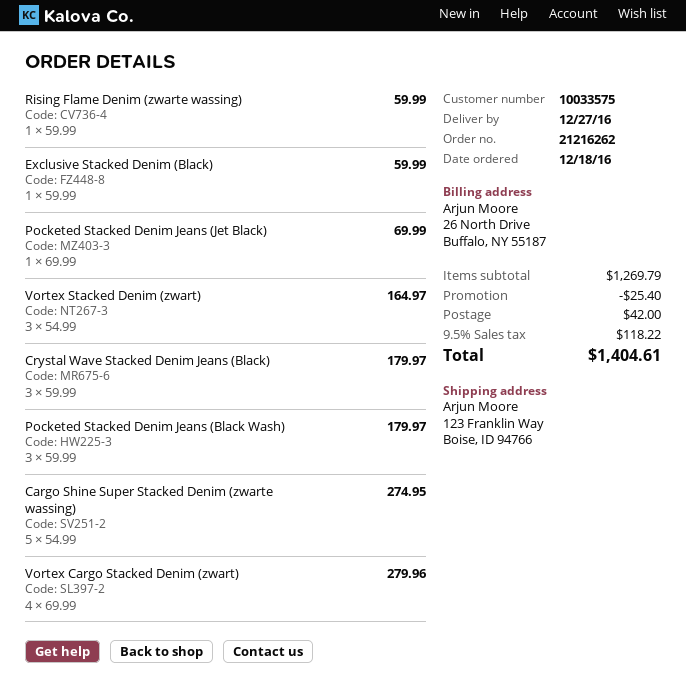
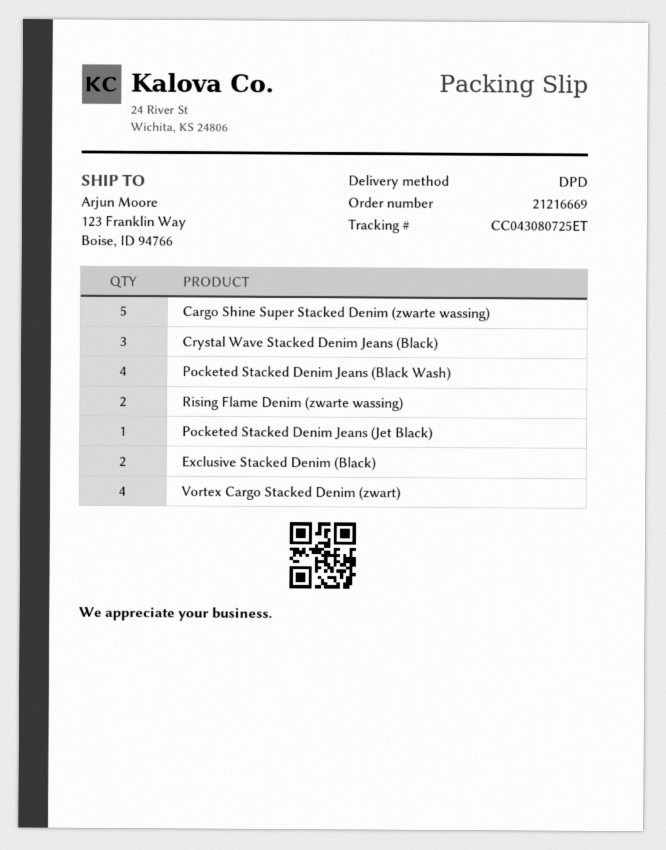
order number: 21216262 -> 21216669
Rising Flame Denim (zwarte wassing): 1 -> 2
Exclusive Stacked Denim (Black): 1 -> 2
Vortex Stacked Denim (zwart): 3 -> none
Pocketed Stacked Denim Jeans (Black Wash): 3 -> 4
--------------------------------
» WHAT THE TASK ASKS: Where a line in the entries holds "Denim", copy that line.

» EXERCISE RESPONSE:
Rising Flame Denim (zwarte wassing): 1 -> 2
Exclusive Stacked Denim (Black): 1 -> 2
Vortex Stacked Denim (zwart): 3 -> none
Pocketed Stacked Denim Jeans (Black Wash): 3 -> 4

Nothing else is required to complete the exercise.